From: Namhyung Kim <namhyung@kernel.org>
To: Dmitry Vyukov <dvyukov@google.com>
Cc: irogers@google.com, linux-perf-users@vger.kernel.org,
linux-kernel@vger.kernel.org,
Arnaldo Carvalho de Melo <acme@kernel.org>
Subject: Re: [PATCH v3 6/7] perf report: Add --latency flag
Date: Wed, 29 Jan 2025 22:30:08 -0800 [thread overview]
Message-ID: <Z5sccIPaYBeB_yab@google.com> (raw)

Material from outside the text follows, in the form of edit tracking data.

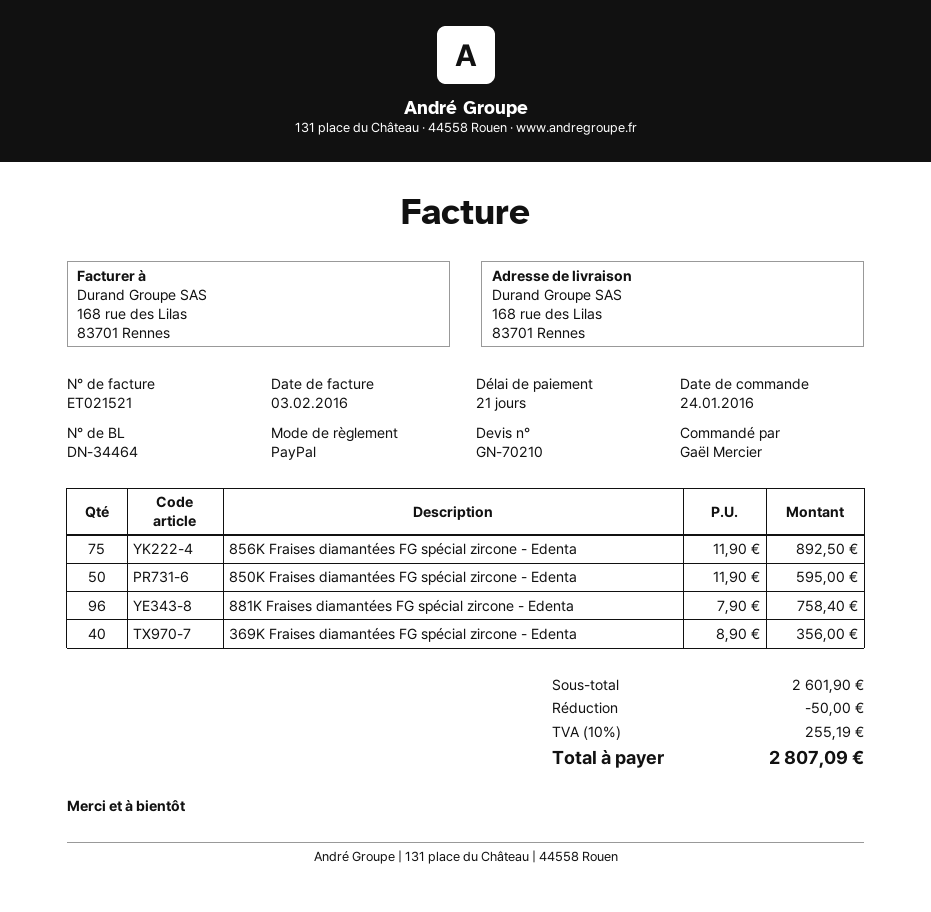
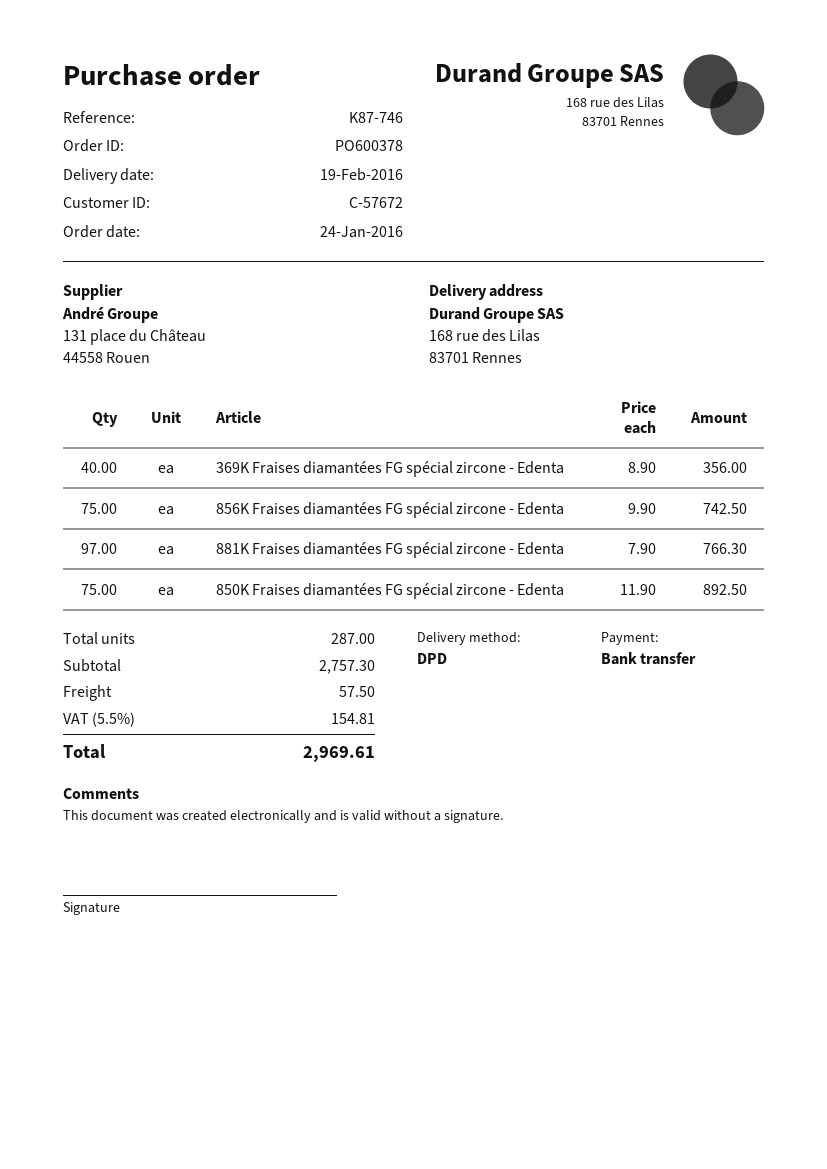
payment method: PayPal -> bank transfer
856K Fraises diamantées FG spécial zircone - Edenta: 75 x 11.90 = 892.50 -> 75 x 9.90 = 742.50
850K Fraises diamantées FG spécial zircone - Edenta: 50 x 11.90 = 595.00 -> 75 x 11.90 = 892.50
881K Fraises diamantées FG spécial zircone - Edenta: 96 x 7.90 = 758.40 -> 97 x 7.90 = 766.30
subtotal: 2601.90 -> 2757.30
discount: 50.00 -> none
shipping: none -> 57.50
tax: 10% = 255.19 -> 5.5% = 154.81
total: 2807.09 -> 2969.61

In-Reply-To: <CACT4Y+Z6KoYxY0AiC1eK=Ch9CQFuk7rWud_4GAMyjGdv+yemtQ@mail.gmail.com>
On Wed, Jan 29, 2025 at 08:12:51AM +0100, Dmitry Vyukov wrote:
> On Wed, 29 Jan 2025 at 06:03, Namhyung Kim <namhyung@kernel.org> wrote:
> >
> > On Mon, Jan 27, 2025 at 10:58:53AM +0100, Dmitry Vyukov wrote:
> > > Add record/report --latency flag that allows to capture and show
> > > latency-centric profiles rather than the default CPU-consumption-centric
> > > profiles. For latency profiles record captures context switch events,
> > > and report shows Latency as the first column.
> >
> > It'd be nice if you could add a small example output in the commit
> > message.
> >
> > >
> > > Signed-off-by: Dmitry Vyukov <dvyukov@google.com>
> > > Cc: Namhyung Kim <namhyung@kernel.org>
> > > Cc: Arnaldo Carvalho de Melo <acme@kernel.org>
> > > Cc: Ian Rogers <irogers@google.com>
> > > Cc: linux-perf-users@vger.kernel.org
> > > Cc: linux-kernel@vger.kernel.org
> > > ---
> > [SNIP]
> > > diff --git a/tools/perf/util/sort.c b/tools/perf/util/sort.c
> > > index bc4c3acfe7552..2b6023de7a53a 100644
> > > --- a/tools/perf/util/sort.c
> > > +++ b/tools/perf/util/sort.c
> > > @@ -2622,6 +2622,7 @@ struct hpp_dimension {
> > > const char *name;
> > > struct perf_hpp_fmt *fmt;
> > > int taken;
> > > + int was_taken;
> > > };
> > >
> > > #define DIM(d, n) { .name = n, .fmt = &perf_hpp__format[d], }
> > > @@ -3513,6 +3514,7 @@ static int __hpp_dimension__add(struct hpp_dimension *hd,
> > > return -1;
> > >
> > > hd->taken = 1;
> > > + hd->was_taken = 1;
> > > perf_hpp_list__register_sort_field(list, fmt);
> > > return 0;
> > > }
> > > @@ -3547,10 +3549,15 @@ static int __hpp_dimension__add_output(struct perf_hpp_list *list,
> > > return 0;
> > > }
> > >
> > > -int hpp_dimension__add_output(unsigned col)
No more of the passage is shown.